Die Freude über den Durchbruch ist gepaart mit Ermüdungs- und und Abnützungserscheinungen auf allen Ebenen. 600 Medienvertreter und über 250 Diplomaten harrten dennoch die Nacht auf Dienstag aus. Um kurz nach 22 Uhr kam die Nachricht, dass es um 2 Uhr morgens eine weitere Sitzung der 5+1-Minister mit dem Iran geben werde und im Anschluss eine Presseerklärung. Die meisten hatten bereits 14-16 Stunden Arbeit hinter sich und beschlossen, die Nacht durchzumachen. Aus der Erklärung wurde nichts, Russlands Außenminister verließ das Nobelpalais mit den Worten: "Ich gehe jetzt schlafen". Das Pressezelt hielt seine Pforten offen und fungierte als Schlafstätte der Pressevertreter.

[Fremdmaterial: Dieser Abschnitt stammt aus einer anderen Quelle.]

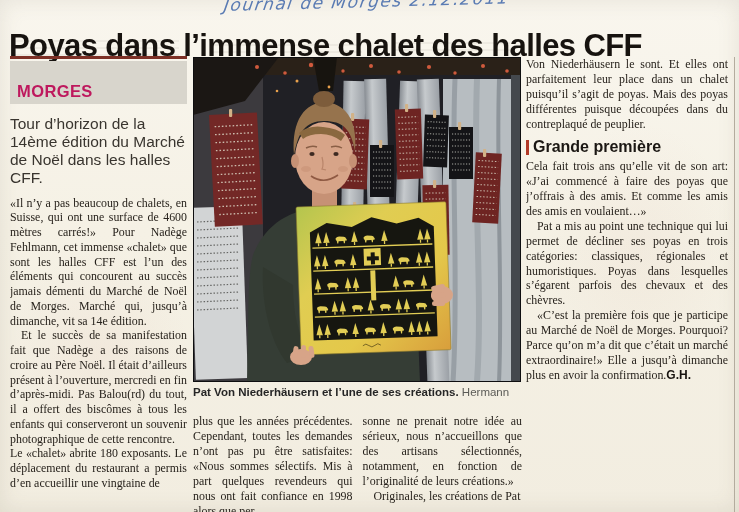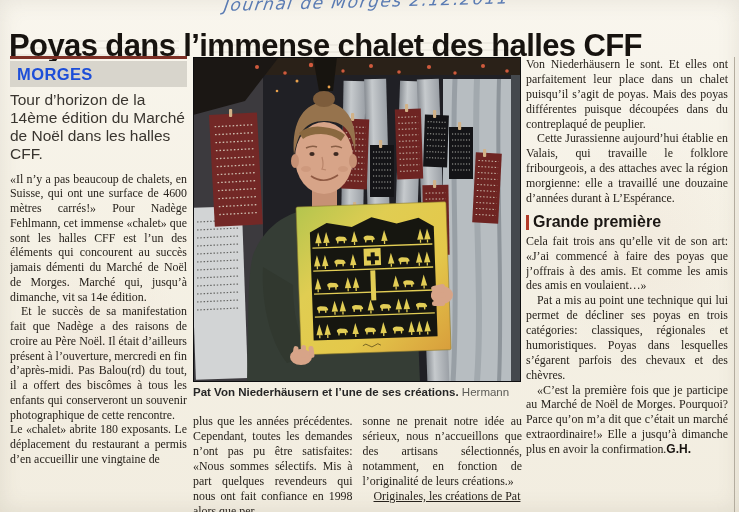--- a/index.html
+++ b/index.html
@@ -34,25 +34,25 @@
   .headline {
     position:absolute; left:9px; top:9px; width:715px;
     font:700 31px/1.05 "Liberation Sans", sans-serif;
     color:#17130f; letter-spacing:-.6px;
   }
 
   
   .col-left { position:absolute; left:10px; top:56px; width:177px; height:456px; overflow:hidden; }
   .kicker-rule { height:3px; background:#7d3026; margin-bottom:2px; }
   .kicker {
-    background:#d8d5cc; color:#1d4ed8; padding:5px 7px 4px;
+    background:#d8d5cc; color:#be185d; padding:22px 7px 4px;
     font:700 16.5px/1 "Liberation Sans", sans-serif; letter-spacing:.4px;
   }
   .lede {
-    margin-top:4px; font:400 15.5px/1.18 "Liberation Sans", sans-serif;
+    margin-top:11px; font:400 15.5px/1.18 "Liberation Sans", sans-serif;
     color:#39352f;
   }
   .bodytext p {
     margin:0; font:400 11.9px/1.24 "Liberation Serif", serif;
     color:#27221c; text-align:justify;
   }
   .bodytext p.first { margin-top:8px; }
   .bodytext p.indent { text-indent:11px; }
   .sec-header { display:flex; align-items:flex-end; gap:4px; margin:7px 0 3px; }
   .sec-bar { width:3px; height:15px; background:#b23a28; flex:0 0 auto; }
@@ -61,21 +61,21 @@
   
   .photo-wrap { position:absolute; left:193px; top:57px; width:317px; }
   .photo-frame { width:328px; height:325px; background:#1d1d22; overflow:hidden; }
   .caption { margin:3px 0 0; font:700 11.5px/1.25 "Liberation Sans", sans-serif; color:#262626; }
   .caption .credit { font-weight:400; color:#5b5b57; }
 
   
   .mid-cols { position:absolute; left:193px; top:414px; width:329px; height:98px; overflow:hidden; display:flex; gap:10px; }
   .mid-col { flex:1; }
   .mid-col p { margin:0; font:400 11.9px/1.26 "Liberation Serif", serif; color:#27221c; text-align:justify; }
-  .mid-col p.indent { text-indent:11px;text-decoration:underline; }
+  .mid-col p.indent { text-indent:11px; }
 
   
   .col-right {
     position:absolute; left:526px; top:57px; width:209px; height:455px; overflow:hidden;
     border-right:1px solid #b3ac9e; padding-right:6px;
   }
   .col-right p { margin:0; font:400 11.9px/1.25 "Liberation Serif", serif; color:#27221c; text-align:justify; }
   .col-right p.indent { text-indent:11px; }
   .col-right .sec-header { margin:8px 0 4px; }
   .byline { font:700 12px "Liberation Sans", sans-serif; color:#17130f;margin-top:44px; }
@@ -353,21 +353,20 @@
       <p>plus que les années précédentes. Cependant, toutes les demandes n’ont pas pu être satisfaites: «Nous sommes sélectifs. Mis à part quelques revendeurs qui nous ont fait confiance en 1998 alors que per-</p>
     </div>
     <div class="mid-col">
       <p>sonne ne prenait notre idée au sérieux, nous n’accueillons que des artisans sélectionnés, notamment, en fonction de l’originalité de leurs créations.»</p>
       <p class="indent">Originales, les créations de Pat</p>
     </div>
   </div>
 
   <div class="col-right">
     <p>Von Niederhäusern le sont. Et elles ont parfaitement leur place dans un chalet puisqu’il s’agit de poyas. Mais des poyas différentes puisque découpées dans du contreplaqué de peuplier.</p>
-    <p class="indent">Cette Jurassienne aujourd’hui établie en Valais, qui travaille le folklore fribourgeois, a des attaches avec la région morgienne: elle a travaillé une douzaine d’années durant à L’Espérance.</p>
     <div class="sec-header">
       <span class="sec-bar"></span>
       <span class="sec-title">Grande première</span>
     </div>
     <p>Cela fait trois ans qu’elle vit de son art: «J’ai commencé à faire des poyas que j’offrais à des amis. Et comme les amis des amis en voulaient…»</p>
     <p class="indent">Pat a mis au point une technique qui lui permet de décliner ses poyas en trois catégories: classiques, régionales et humoristiques. Poyas dans lesquelles s’égarent parfois des chevaux et des chèvres.</p>
     <p class="indent">
       <span>«C’est la première fois que je participe au Marché de Noël de Morges. Pourquoi? Parce qu’on m’a dit que c’était un marché extraordinaire!» Elle a jusqu’à dimanche plus en avoir la confirmation.</span><span class="byline">G.H.</span>
     </p>
   </div>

Man kannte sich, man verbrachte "24/7" miteinander und es gab einen regen Informationsaustausch, wenn auch sehr viel davon selbst produzierte Gerüchte waren. Mehrmals wurde die Verhandlungsfrist seit 30. Juni verlängert. Delegationen und "Journos", wie die Medienvertreter auf Twitter auf dem Hashtag #IranTalksVienna, das als Sprachrohr für die Ereignisse galt, genannt werden, sind geduldig auch nach der Verkündung. Das Außenamt hat - wie schon bei der Hinfahrt - Busse vom Austria Center organisiert, um die Medienvertreter wieder ins Pressezelt vor das Palais Coburg zu bringen. Die Nachberichterstattung läuft auf Hochtouren. Mit Kaffee, Mozartkugeln, Tee, Wasser und Mannerschnitten werden die Anwesenden versorgt.

Wien ist seinem Ruf als Weltstadt für den Dialog gerecht geworden. In der Umgebung des Palais werden trotzdem alle aufatmen. Denn die Lobby des Marriott war zu einer internationalen Redaktionsstube geworden, und die Geschäftsleute in der Umgebung hatten über massive Umsatzeinbußen wegen der vielen Polizisten, Diplomaten und Journalisten geklagt. Und auch die Security und die vielen Geheimdienstler, die man schon beim Namen kannte, haben sich nach einem Dauereinsatz eine Auszeit verdient.

Der Deal ist nun unter Dach und Fach, was jetzt beginnt, ist die Phase der Implementierung durch die Internationale Atomenergiebehörde (IAEO). Der US-Kongress und das iranische Parlament müssen ihn vorher approbieren, beide stehen einem Abkommen skeptisch gegenüber und werden dieses zu torpedieren versuchen.

US-Präsident Barack Obama drohte bereits mit einem Veto, falls der Kongress Ärger macht. Auch Irans mächtiger Oberster geistlicher Führer Ali Khamenei setzte ein Zeichen gegen die innenpolitischen Hardliner. Er lud Präsident Hassan Rohani und seine Regierungsmannschaft am Dienstag zu einem Fastenbrechen ein.